“So I studied Afghanistan in great detail and from every conceivable angle.” -Trump, Aug. 21
Somehow I find it hard to imagine Trump studying anything other than the real estate market in great detail. But now the president has been briefed by his generals on the need to sustain the war in Afghanistan (that’s been so good to them all these years). They have turned him around, so easily; he loves his generals and would like to leave details to them.
He has helpfully explained that while his natural instinct was to withdraw from the Afghan battlefield, things look different when you’re president. Gosh.
Specifically, he said (Monday at Ft. Myer, Virginia): “My original instinct was to pull out. And historically, I like following my instincts. [This probably means: All my life I’ve liked following my instincts, acting spontaneously rather than reading books and studying things.] But all my life I’ve heard that decisions are much different when you sit behind the desk in the Oval Office, in other words, when you’re president of the United States. So I studied Afghanistan in great detail and from every conceivable angle.”
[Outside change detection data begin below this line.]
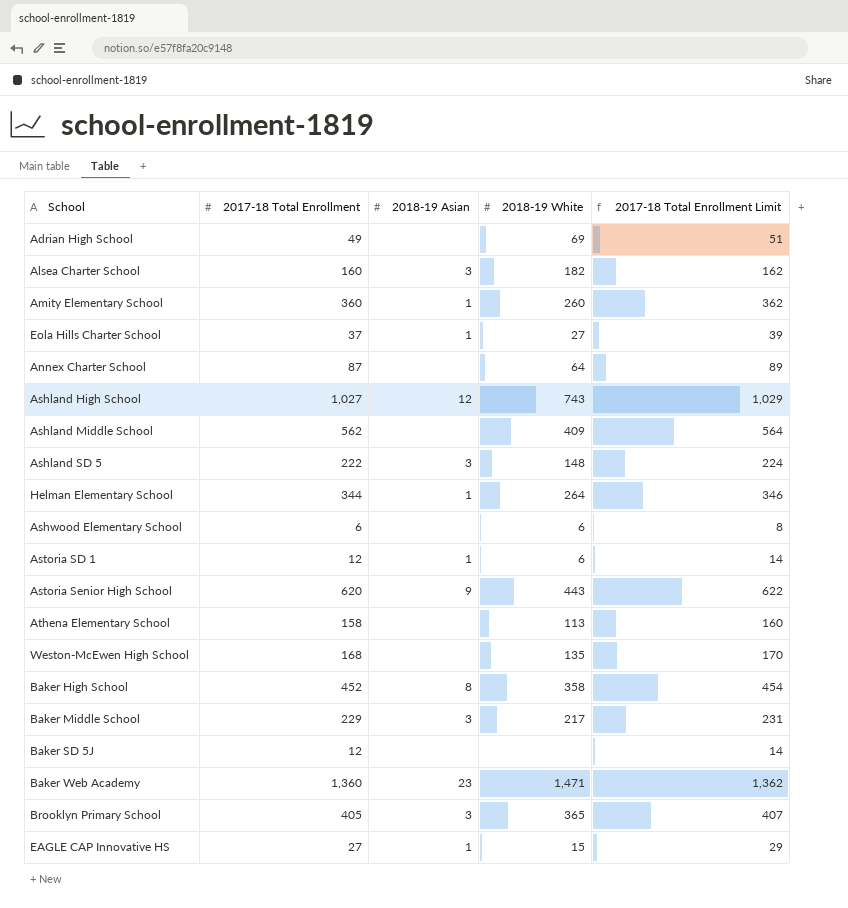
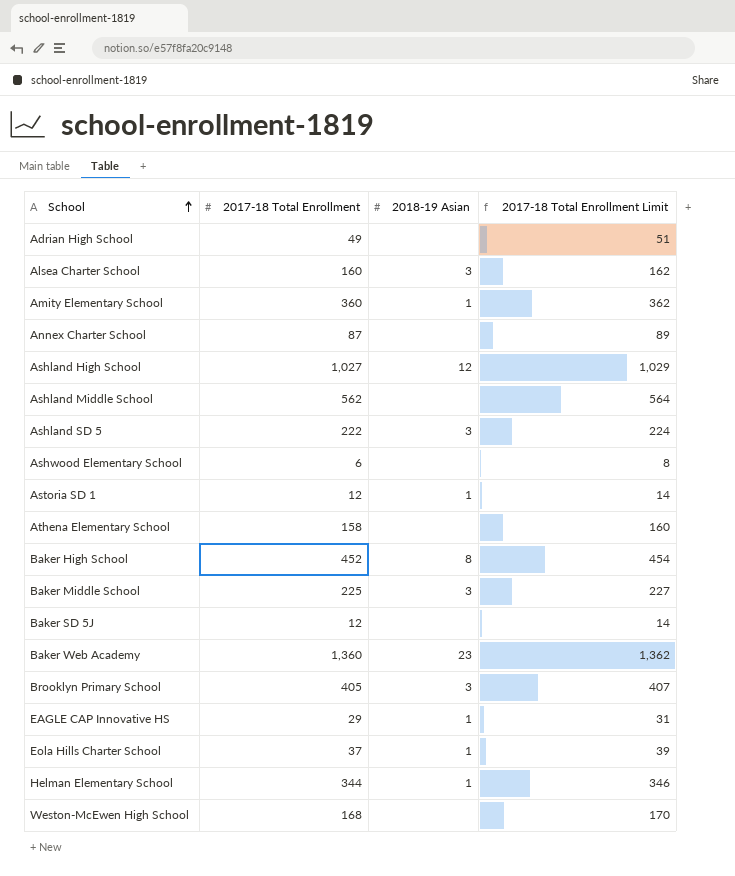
row order: none -> School ascending
column 2018-19 White | position: 4 -> none
row Astoria Senior High School: 620 | 9 | 443 | 622 -> none
Baker Middle School | 2017-18 Total Enrollment: 229 -> 225
Baker Middle School | 2017-18 Total Enrollment Limit: 231 -> 227
EAGLE CAP Innovative HS | 2017-18 Total Enrollment: 27 -> 29
EAGLE CAP Innovative HS | 2017-18 Total Enrollment Limit: 29 -> 31

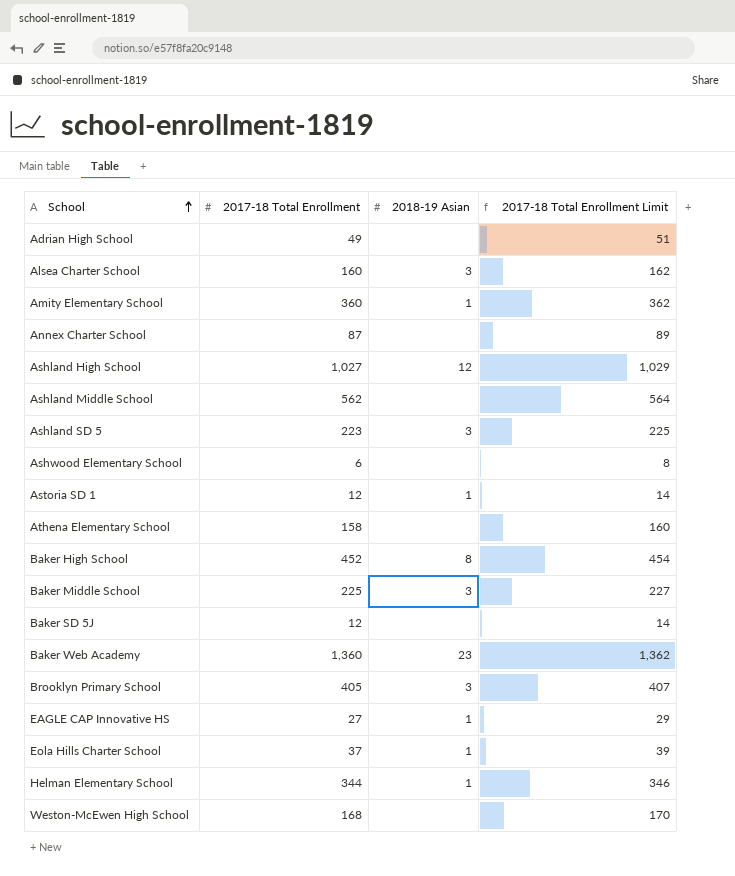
Ashland SD 5 | 2017-18 Total Enrollment: 222 -> 223
Ashland SD 5 | 2017-18 Total Enrollment Limit: 224 -> 225
EAGLE CAP Innovative HS | 2017-18 Total Enrollment: 29 -> 27
EAGLE CAP Innovative HS | 2017-18 Total Enrollment Limit: 31 -> 29

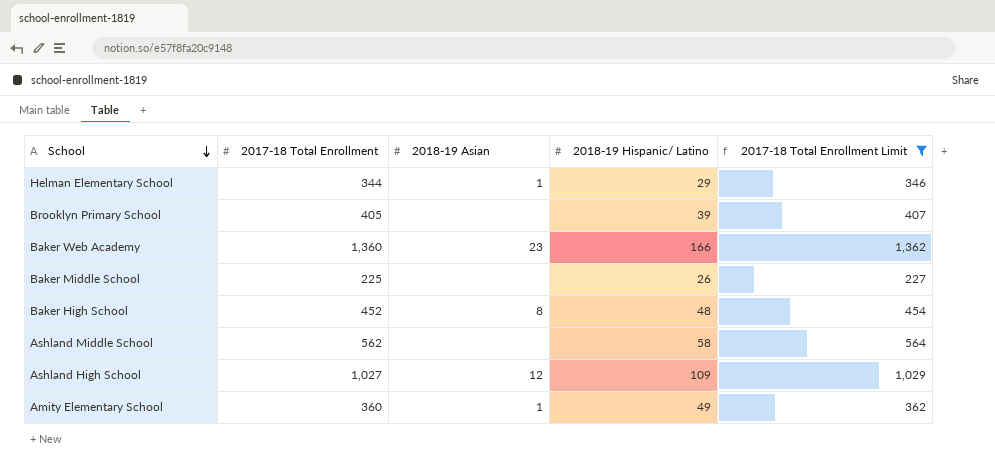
filter: none -> 2017-18 Total Enrollment Limit >= 227
row order: School ascending -> School descending
column 2018-19 Hispanic/ Latino | position: none -> 4
Brooklyn Primary School | 2018-19 Asian: 3 -> none
Baker Middle School | 2018-19 Asian: 3 -> none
Oh. He’s heard all his life—but presumably, recently more than ever—that people who become president are supposed to change once in office. So it’s okay to drop a key campaign promise (to pull back from unwinnable wars) due to a sudden maturation process and the wisdom that comes from detailed study in generals’ briefing rooms. Maybe some in his base will be fine with that. USA! USA! USA! after all.
And surely many who despise Trump will be relieved to see more hawkish military influence in the administration. For them, Trump is despicable not so much due to his racism and bigotry as to his supposed isolationism and withdrawal from U.S. global commitments.
So even as Trump continues to astonish two-thirds of the people with his outlandishness, he is becoming increasingly normalized as a leader on foreign and military policy. What did CNN’s Fareed Zakaria say after Trump dropped the MOAB on Afghanistan last April? “He just became the president of the United States.” What did MSNBC’s Brian Williams say about the pointless strike on a Syrian military base that same month? “We see these beautiful pictures at night from the decks of these two U.S. Navy vessels in the eastern Mediterranean. I am tempted to quote the great Leonard Cohen: ‘I am guided by the beauty of our weapons.'” Jesus. What is wrong with these mainstream press people?
Military action brings good press, as a rule. What’s amazing is the shallowness of public memory. And—given the determination of cable news directors and anchors steeped in State Department talking points and assumptions to depict the creeping military coup as a return to responsibility—the likely acceptance of a wider war in Afghanistan, as something that just can’t be helped, once you study it in detail from every angle, except for those of the Afghan people.